§ **Task to carry out**: Write out the line that holds "Nurture 14 cm: 1 x 31.95 = 31.95 -> none" together with every line that follows it to the end of the material below, exactly. Omit the pictures.

§ **Records for the task**:
□ □ □ □ □ □ □

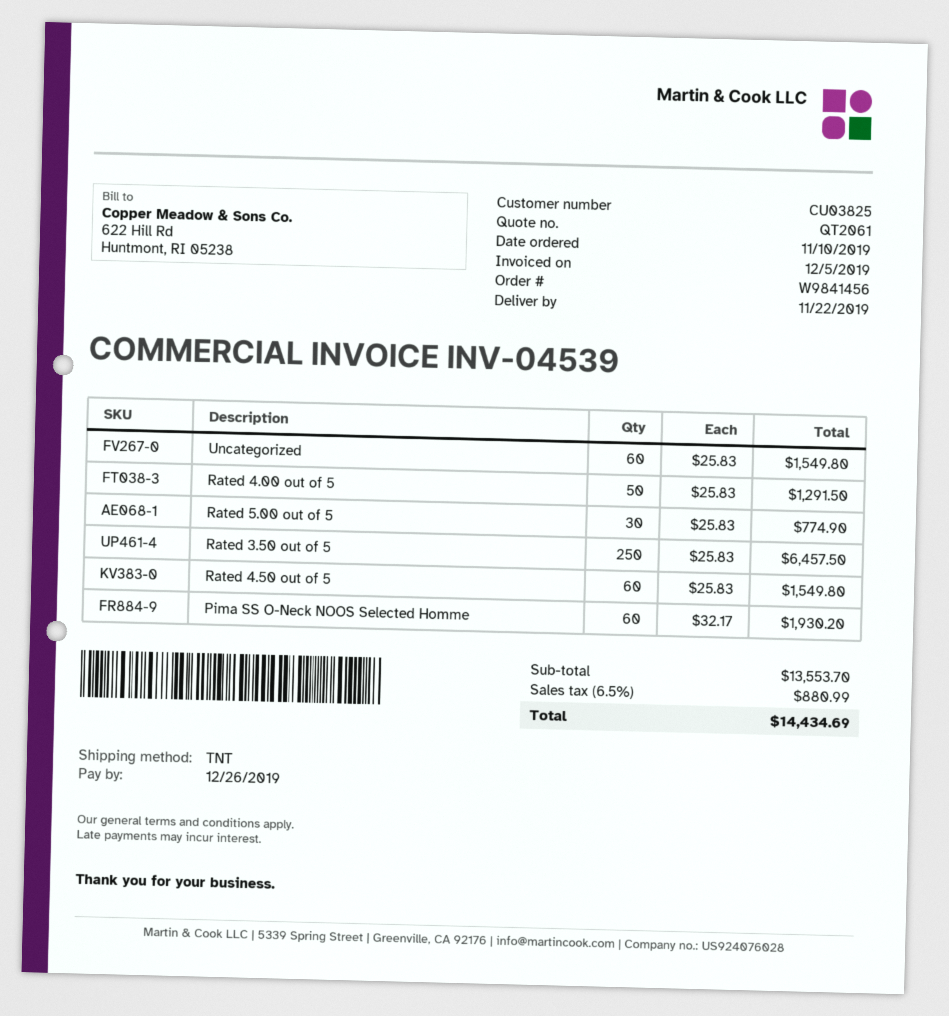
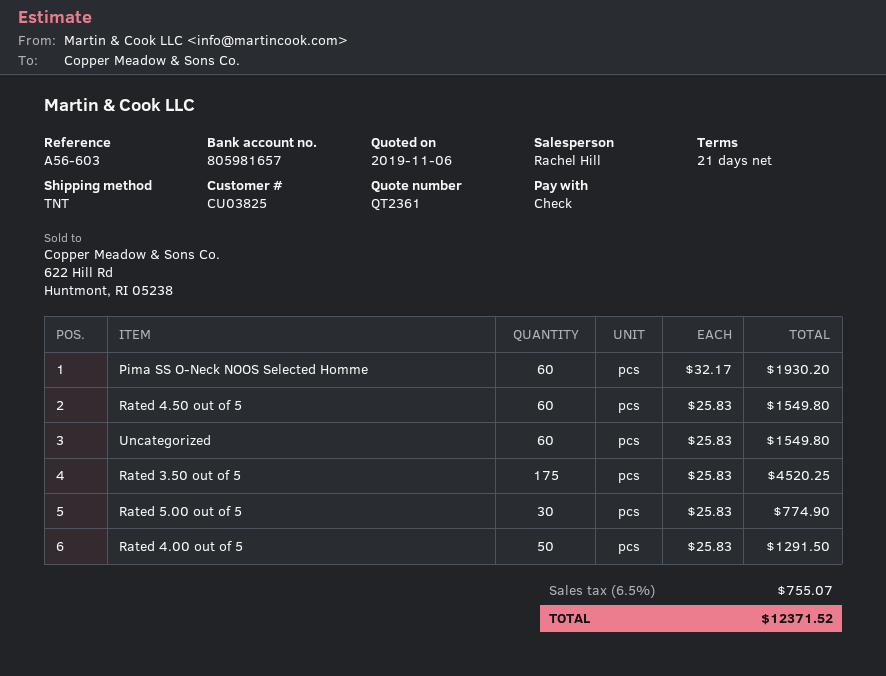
quote number: QT2061 -> QT2361
Rated 3.50 out of 5: 250 x 25.83 = 6457.50 -> 175 x 25.83 = 4520.25
tax: 6.5% = 880.99 -> 6.5% = 755.07
total: 14434.69 -> 12371.52

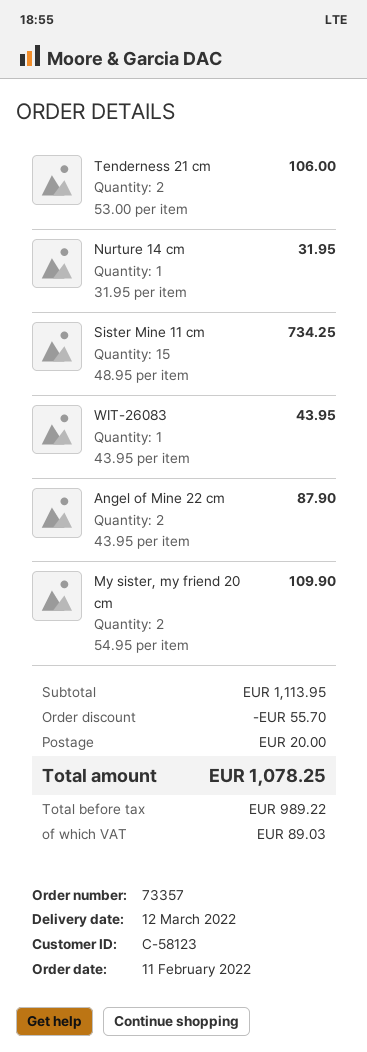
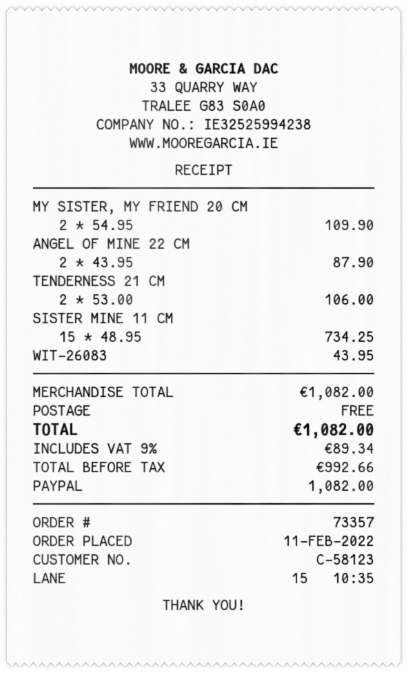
Nurture 14 cm: 1 x 31.95 = 31.95 -> none
subtotal: 1113.95 -> 1082.00
discount: 55.70 -> none
shipping: 20.00 -> 0.00
net: 989.22 -> 992.66
tax: 89.03 -> 89.34
total: 1078.25 -> 1082.00

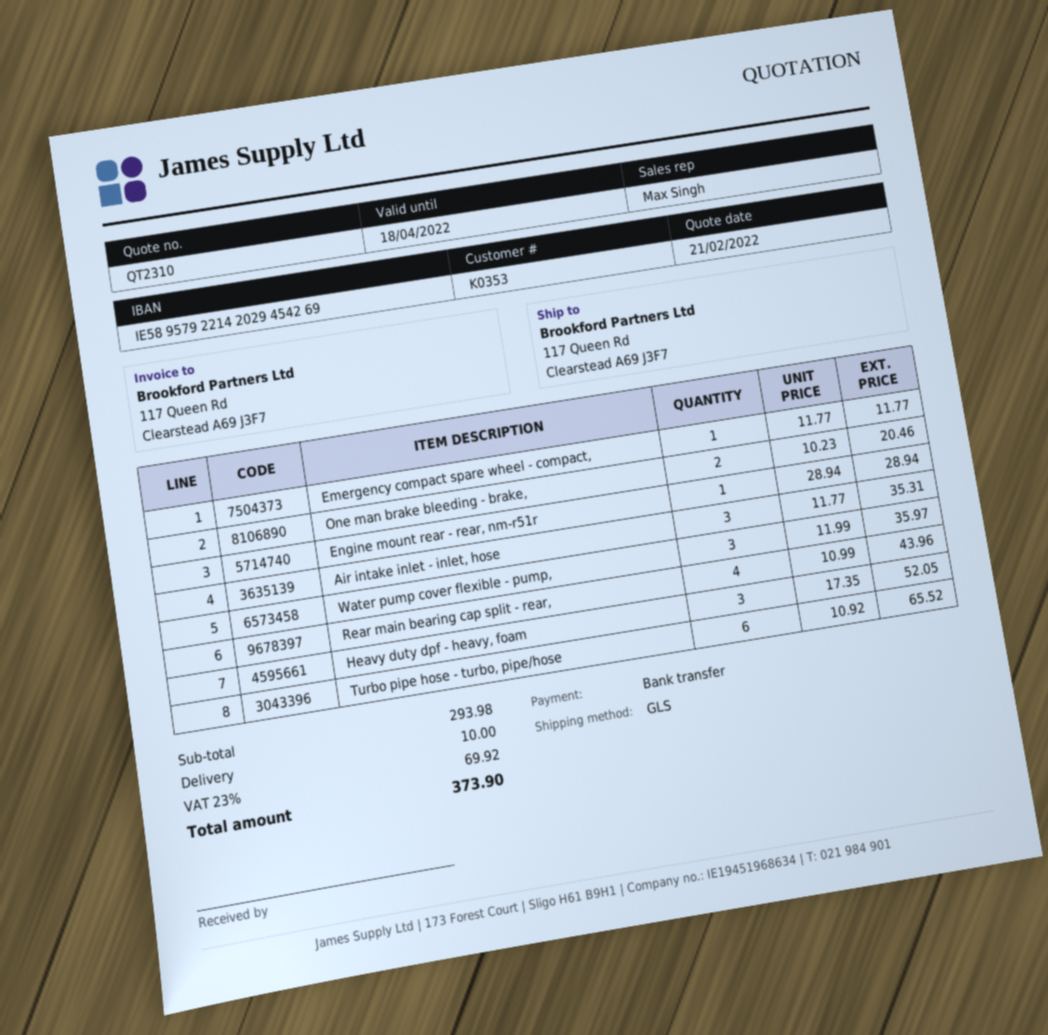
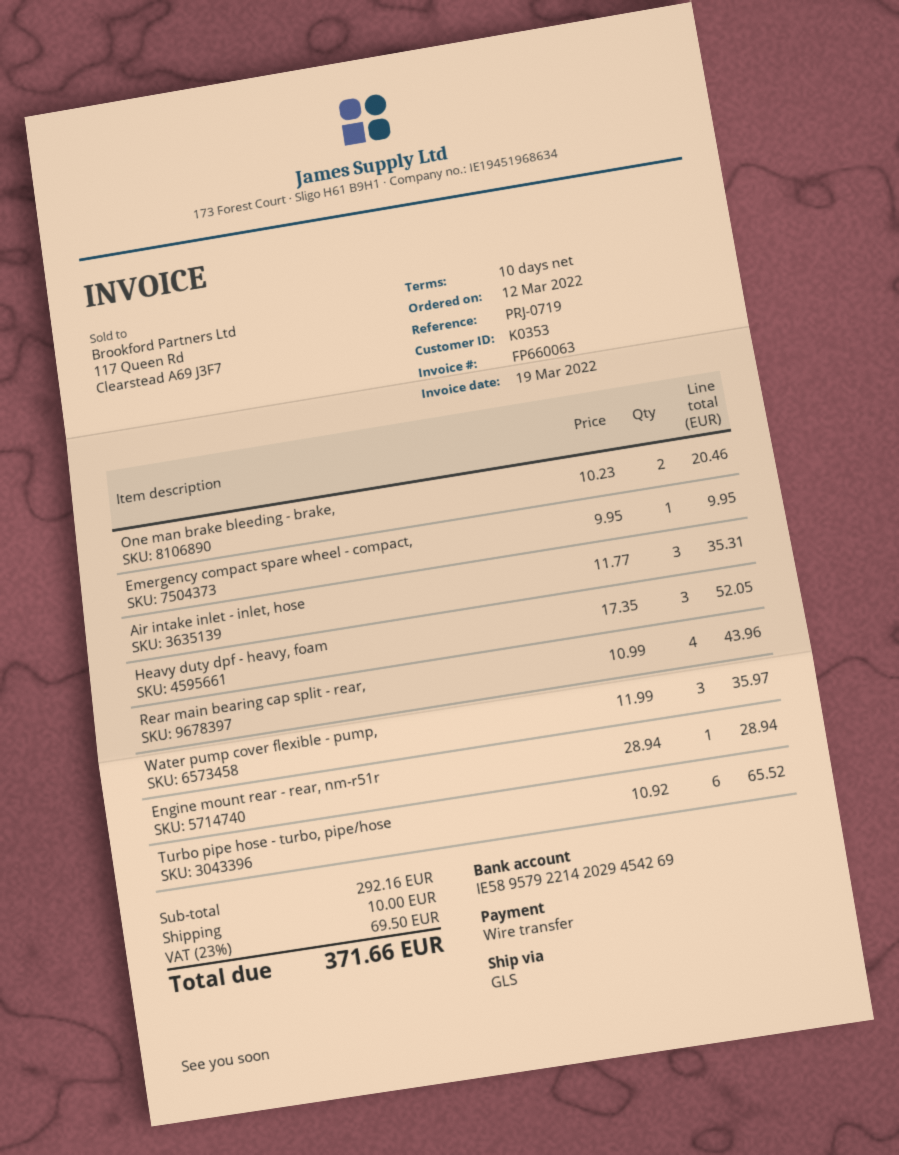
Emergency compact spare wheel - compact,: 1 x 11.77 = 11.77 -> 1 x 9.95 = 9.95
subtotal: 293.98 -> 292.16
tax: 23% = 69.92 -> 23% = 69.50
total: 373.90 -> 371.66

□ □ □ □ □ □ □

§ **Exercise output**:
Nurture 14 cm: 1 x 31.95 = 31.95 -> none
subtotal: 1113.95 -> 1082.00
discount: 55.70 -> none
shipping: 20.00 -> 0.00
net: 989.22 -> 992.66
tax: 89.03 -> 89.34
total: 1078.25 -> 1082.00

Emergency compact spare wheel - compact,: 1 x 11.77 = 11.77 -> 1 x 9.95 = 9.95
subtotal: 293.98 -> 292.16
tax: 23% = 69.92 -> 23% = 69.50
total: 373.90 -> 371.66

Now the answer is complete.